Content starts

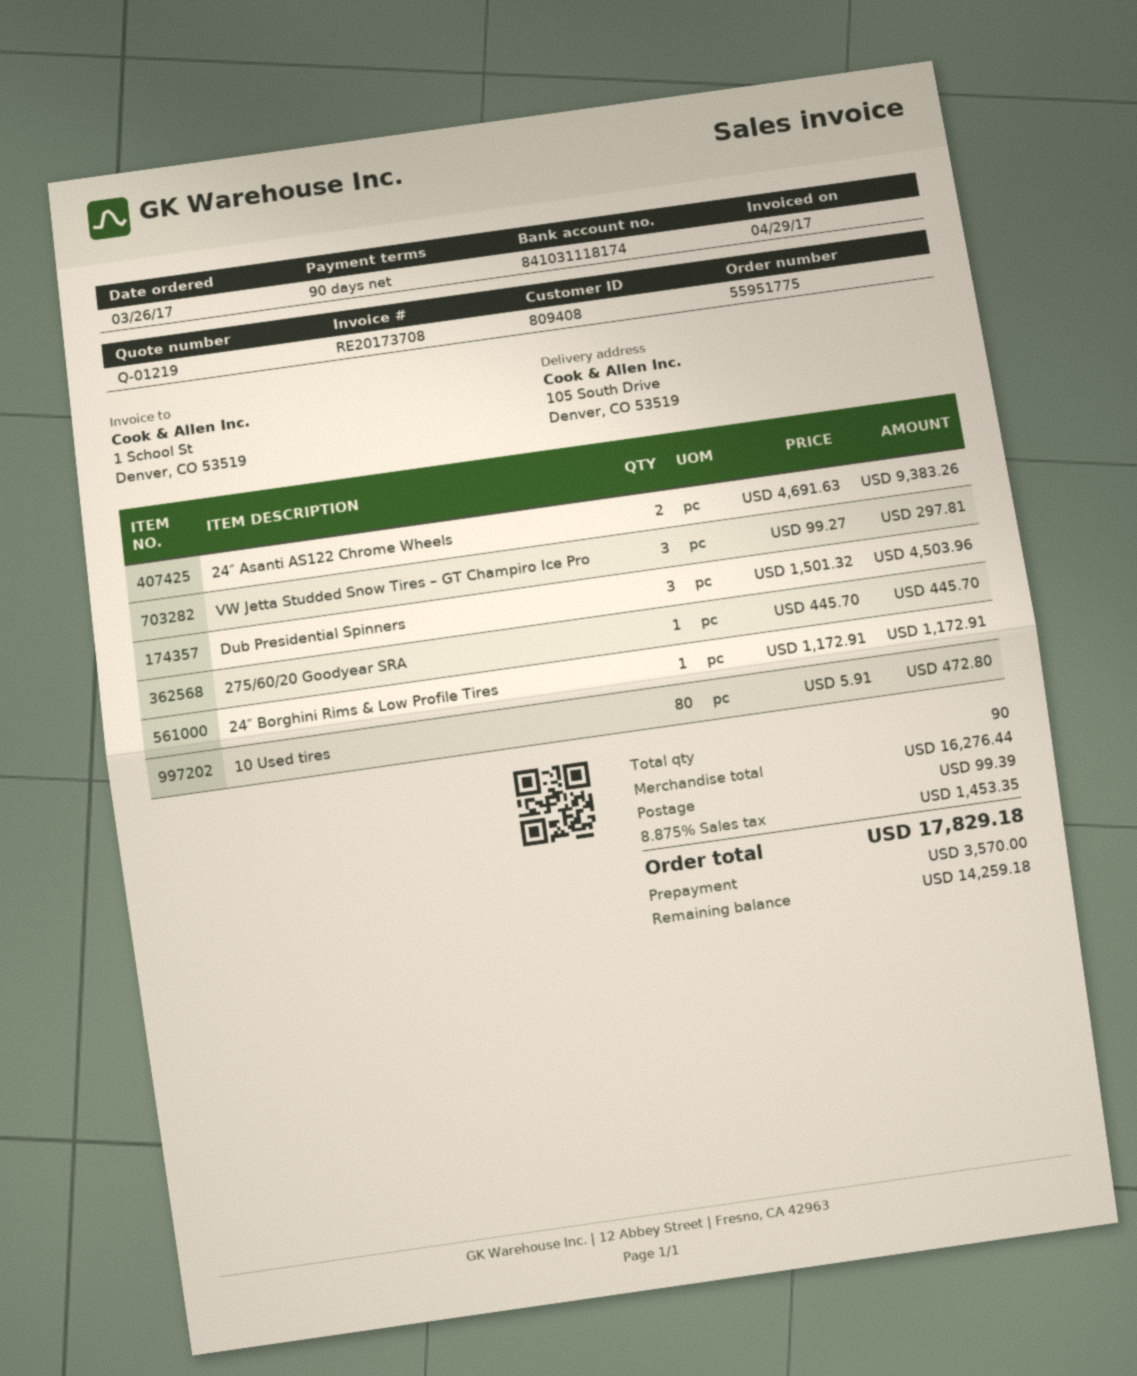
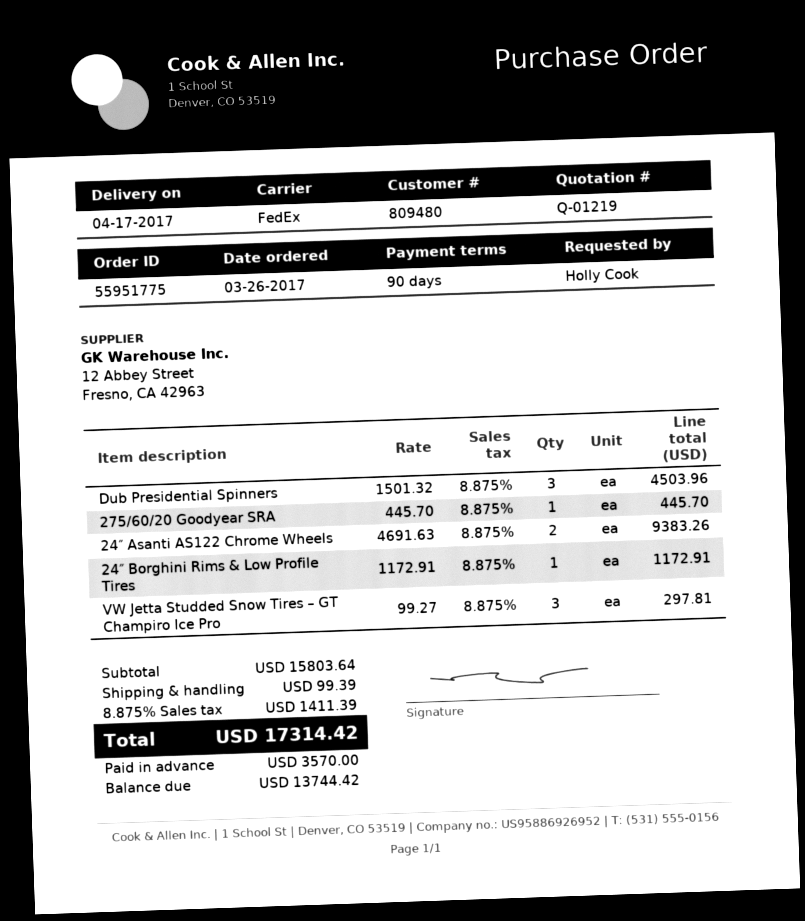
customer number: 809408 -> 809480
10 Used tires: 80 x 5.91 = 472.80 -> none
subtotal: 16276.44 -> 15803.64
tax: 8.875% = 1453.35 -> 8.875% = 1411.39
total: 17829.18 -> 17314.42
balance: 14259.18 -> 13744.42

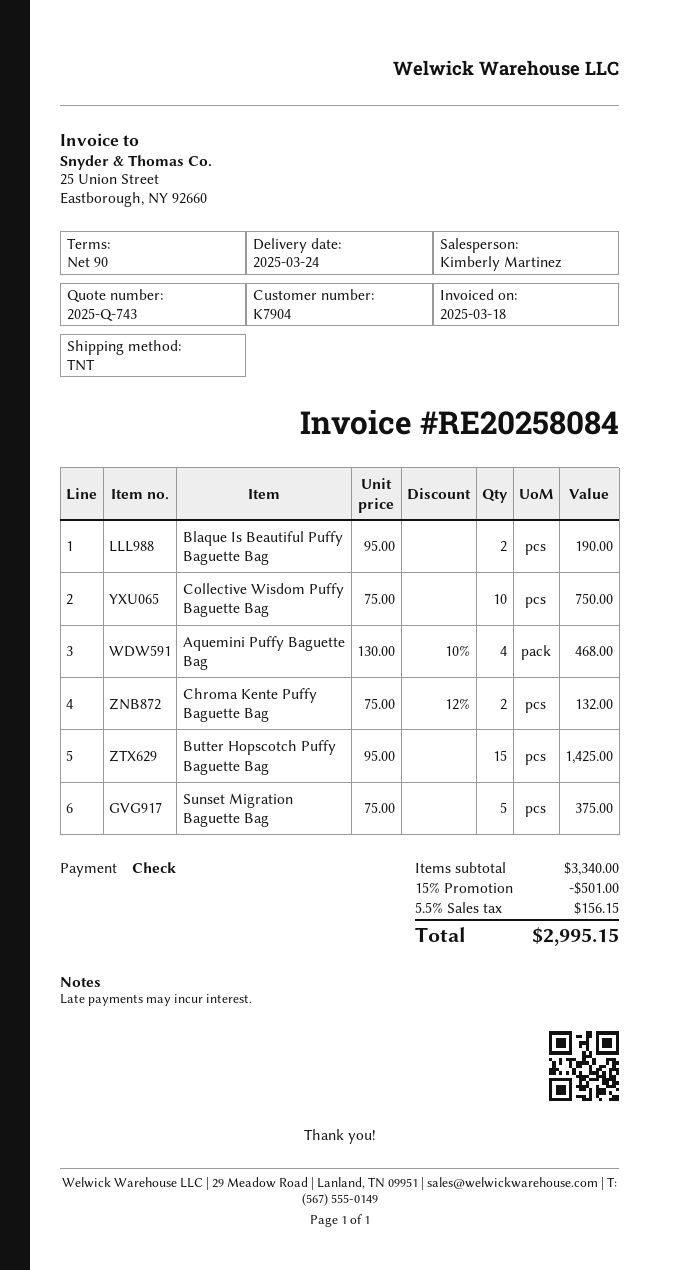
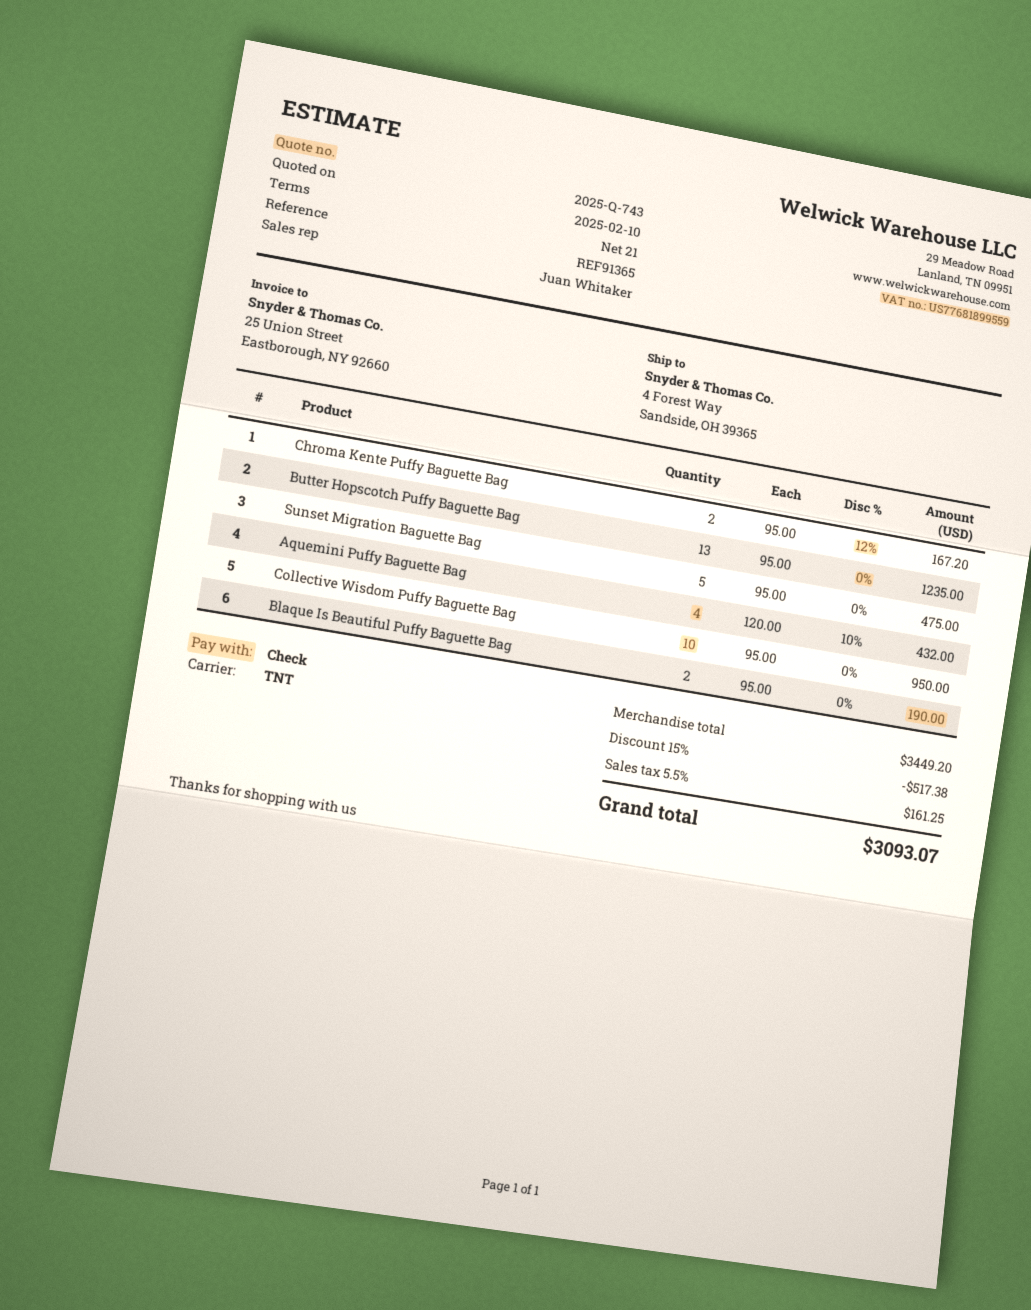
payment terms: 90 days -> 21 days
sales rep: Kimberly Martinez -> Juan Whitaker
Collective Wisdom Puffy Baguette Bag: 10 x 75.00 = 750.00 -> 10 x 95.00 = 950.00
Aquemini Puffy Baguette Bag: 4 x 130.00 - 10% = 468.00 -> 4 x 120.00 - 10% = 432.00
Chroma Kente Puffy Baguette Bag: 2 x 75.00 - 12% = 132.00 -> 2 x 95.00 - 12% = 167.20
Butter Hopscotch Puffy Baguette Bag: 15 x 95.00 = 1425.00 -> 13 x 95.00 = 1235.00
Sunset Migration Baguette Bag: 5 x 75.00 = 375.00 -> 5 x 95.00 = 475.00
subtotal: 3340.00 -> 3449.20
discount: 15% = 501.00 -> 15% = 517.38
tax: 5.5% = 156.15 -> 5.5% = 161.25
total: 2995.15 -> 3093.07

Content ends

The problem =
Nothing but an exact copy is asked for: the lines from the start of the records through the line with "subtotal: 3340.00 -> 3449.20", both ends included, minus any pictures.

Output =
customer number: 809408 -> 809480
10 Used tires: 80 x 5.91 = 472.80 -> none
subtotal: 16276.44 -> 15803.64
tax: 8.875% = 1453.35 -> 8.875% = 1411.39
total: 17829.18 -> 17314.42
balance: 14259.18 -> 13744.42

payment terms: 90 days -> 21 days
sales rep: Kimberly Martinez -> Juan Whitaker
Collective Wisdom Puffy Baguette Bag: 10 x 75.00 = 750.00 -> 10 x 95.00 = 950.00
Aquemini Puffy Baguette Bag: 4 x 130.00 - 10% = 468.00 -> 4 x 120.00 - 10% = 432.00
Chroma Kente Puffy Baguette Bag: 2 x 75.00 - 12% = 132.00 -> 2 x 95.00 - 12% = 167.20
Butter Hopscotch Puffy Baguette Bag: 15 x 95.00 = 1425.00 -> 13 x 95.00 = 1235.00
Sunset Migration Baguette Bag: 5 x 75.00 = 375.00 -> 5 x 95.00 = 475.00
subtotal: 3340.00 -> 3449.20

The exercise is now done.